Around that time, I pulled up the flight map from Ft. Lauderdale to Hilo on FlightTracker. I was horrified to see how far away my children would be. The miles stretched, all 4,500 of them, and I got jittery staring at the distance and time zones that would soon separate us. The disconnect turned to outright fear. I would enlist a new approach — Tough Mom.
I’m your mother, and I own that phone, so if I want to track you, you don’t have a choice. If you don’t accept my request, I’ll shut off your phone for the summer.
Now I’m sure those of you are shaking your heads, wondering why I didn’t just grab the phone and accept the invitation myself. It certainly would be a lot easier. But I didn’t want this to be a battle. I was trying to get these two knuckleheads to understand a mother’s fear and apprehension when sending her kids halfway around the world. That was my first mistake.

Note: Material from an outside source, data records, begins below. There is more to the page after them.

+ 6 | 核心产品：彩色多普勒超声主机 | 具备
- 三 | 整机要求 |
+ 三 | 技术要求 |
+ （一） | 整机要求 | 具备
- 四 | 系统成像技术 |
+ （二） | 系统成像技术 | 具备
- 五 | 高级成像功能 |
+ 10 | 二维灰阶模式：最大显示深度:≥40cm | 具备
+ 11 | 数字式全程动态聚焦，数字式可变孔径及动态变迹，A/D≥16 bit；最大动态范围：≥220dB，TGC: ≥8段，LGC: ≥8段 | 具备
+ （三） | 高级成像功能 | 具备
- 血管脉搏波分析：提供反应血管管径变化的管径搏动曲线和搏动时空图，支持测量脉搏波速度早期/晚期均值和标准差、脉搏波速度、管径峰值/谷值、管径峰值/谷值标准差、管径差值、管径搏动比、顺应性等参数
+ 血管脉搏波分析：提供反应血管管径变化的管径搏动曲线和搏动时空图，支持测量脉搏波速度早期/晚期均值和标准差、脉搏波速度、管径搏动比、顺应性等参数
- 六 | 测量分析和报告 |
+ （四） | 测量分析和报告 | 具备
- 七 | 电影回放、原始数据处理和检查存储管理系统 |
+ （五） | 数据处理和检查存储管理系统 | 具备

Negotiation tactics that are useless to the teenage brain:
Just wait until you have children, and one of them turns the corner in Bloomingdale’s, and they’re out of your sight. There’s peace of mind to see that tiny blue dot. It’s not about tracking, to which they’d interrupt—IT’S TRACKING, and IT’S WEIRD—and I’d finish by saying, it’s a safety measure.
YOU DON’T TRUST US.
This isn’t about trust. Don’t you get it?
I need to know you’re out there. The blue dot gives me comfort. It doesn’t matter if you’re in a hotel, at your job, or surfing. It makes me feel close to you.

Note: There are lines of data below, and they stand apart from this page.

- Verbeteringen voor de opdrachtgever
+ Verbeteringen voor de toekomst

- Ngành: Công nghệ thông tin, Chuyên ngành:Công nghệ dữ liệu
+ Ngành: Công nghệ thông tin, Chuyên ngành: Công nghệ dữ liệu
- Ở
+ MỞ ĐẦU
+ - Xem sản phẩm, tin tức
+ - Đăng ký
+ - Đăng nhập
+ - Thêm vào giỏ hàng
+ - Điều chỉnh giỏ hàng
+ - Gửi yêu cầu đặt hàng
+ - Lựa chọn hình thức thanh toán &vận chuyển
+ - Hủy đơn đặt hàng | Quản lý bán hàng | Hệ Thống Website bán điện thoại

You understand that I can’t see what you’re doing, right? I’m not in the room spying on you. It merely tells me where you are and that you’re out there. Somewhere. That you haven’t been kidnapped and carted off to the unknown.

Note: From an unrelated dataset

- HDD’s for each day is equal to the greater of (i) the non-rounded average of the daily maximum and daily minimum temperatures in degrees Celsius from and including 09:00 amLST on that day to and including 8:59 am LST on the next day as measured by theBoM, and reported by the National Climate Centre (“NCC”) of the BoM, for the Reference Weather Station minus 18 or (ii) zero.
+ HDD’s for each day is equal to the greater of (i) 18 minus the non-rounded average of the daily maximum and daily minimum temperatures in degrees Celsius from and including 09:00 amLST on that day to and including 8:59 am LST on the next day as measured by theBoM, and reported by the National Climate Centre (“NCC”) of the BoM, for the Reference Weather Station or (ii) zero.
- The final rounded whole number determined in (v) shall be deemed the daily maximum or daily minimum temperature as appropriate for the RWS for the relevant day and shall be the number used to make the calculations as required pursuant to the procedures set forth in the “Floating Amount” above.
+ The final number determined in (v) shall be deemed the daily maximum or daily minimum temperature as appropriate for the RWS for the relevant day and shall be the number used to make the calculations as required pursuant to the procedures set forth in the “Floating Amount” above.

THAT ONLY HAPPENS TO LITTLE KIDS. WHY CAN’T WE CALL YOU OR TEXT?
I want you to have the freedom to enjoy yourself and not feel you have to “check in.”
YOU DON’T TRUST US.
We’re letting you go halfway across the world without us, of course, we trust you.
And so on. This went on until the night before the trip. My macho, “WE DON’T NEED TO BE TRACKED,” young men were growing soft. As separation loomed and goodbyes were imminent, their resolve began to weaken. Instead of going out with their friends, they opted (consciously or not) to spend a night at home with us. One of them cuddled up close to me on the sofa. The other finally offered up his phone.
The irony is that most mothers are FBI agents in yoga pants. They can do much of their search and discovery by piecing together friends of friends on social media, Uber receipts, and smelling dirty laundry. Nothing is stopping a mom on a mission. But sometimes, we need backup. And nothing is stopping me from finding, knowing, and understanding my boys, even if it means I’m a human lie detector or tracking device.
Tracking Apps to Consider for Your Teen
As our children mature from toddlers through young adulthood, there will be different reasons and scenarios to track. Watching your child in-utero and cutting the proverbial cord is never easy. Here are a few FREE options that can almost guarantee peace of mind when you cannot be close.
Tracking our children is a modern accouterment that we can ignore or accept. We grew up without this technology and survived, but the lure in today’s crazy world is difficult to resist. Instead of calling it tracking our children, let’s call it something else. Let’s call it loving them from afar.
I’m watching the blue dot. I know Twin A is near his brother on the street in Hawaii. I don’t know anything else other than that. They can be doing terrible things, and I’ll never know. But I’ll tell you this: I’ll take what I can get in their absence, even if it’s a false sense of being close.
As parents, how do you talk to your teenagers about tracking and privacy?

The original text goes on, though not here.